> _TASK GOAL_
Exactly as they appear, copy the lines of the listing from the one containing "Z90080 LAMBORGHINI Cube" through the final line, both included, and nothing else.

★ ★ ★ ★ ★ ★ ★

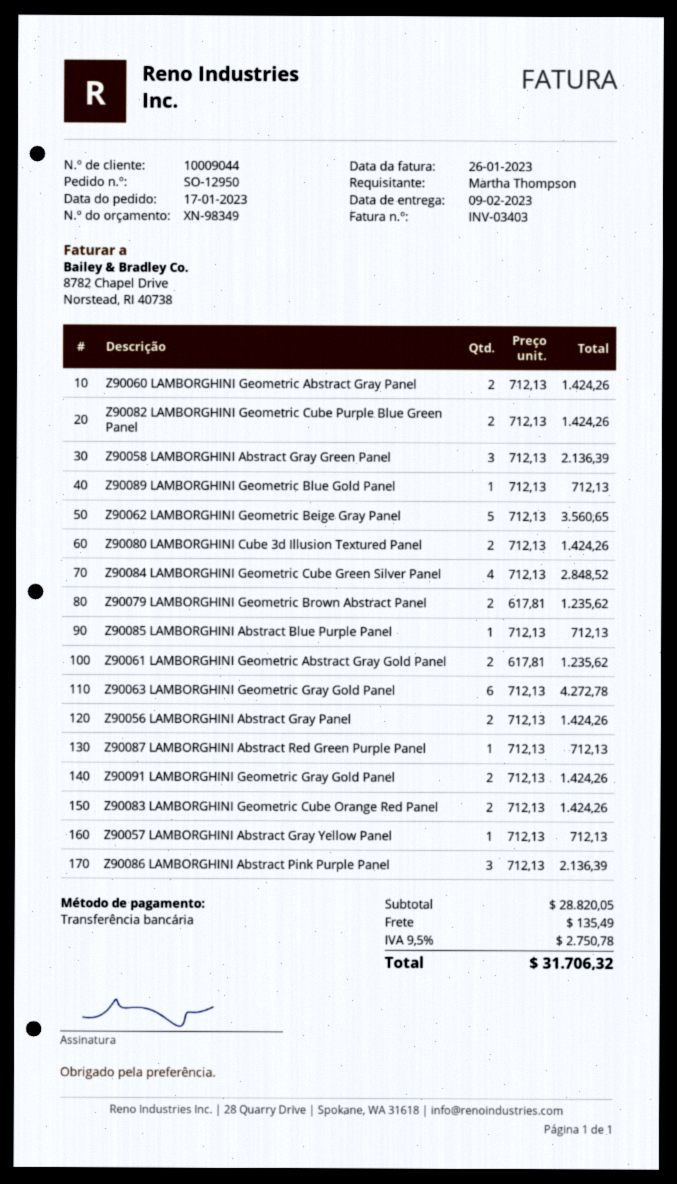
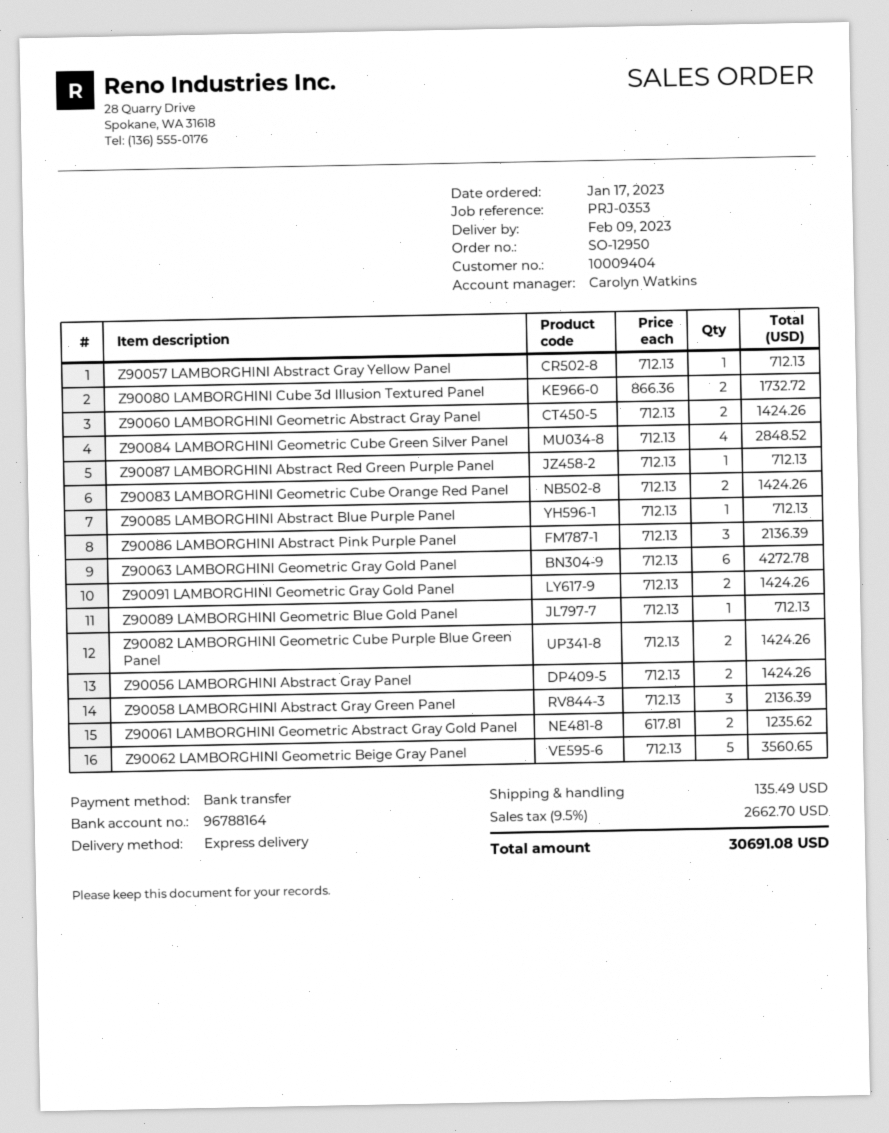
customer number: 10009044 -> 10009404
Z90080 LAMBORGHINI Cube 3d Illusion Textured Panel: 2 x 712.13 = 1424.26 -> 2 x 866.36 = 1732.72
Z90079 LAMBORGHINI Geometric Brown Abstract Panel: 2 x 617.81 = 1235.62 -> none
tax: 9.5% = 2750.78 -> 9.5% = 2662.70
total: 31706.32 -> 30691.08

★ ★ ★ ★ ★ ★ ★

> _FINISHED EXERCISE_
Z90080 LAMBORGHINI Cube 3d Illusion Textured Panel: 2 x 712.13 = 1424.26 -> 2 x 866.36 = 1732.72
Z90079 LAMBORGHINI Geometric Brown Abstract Panel: 2 x 617.81 = 1235.62 -> none
tax: 9.5% = 2750.78 -> 9.5% = 2662.70
total: 31706.32 -> 30691.08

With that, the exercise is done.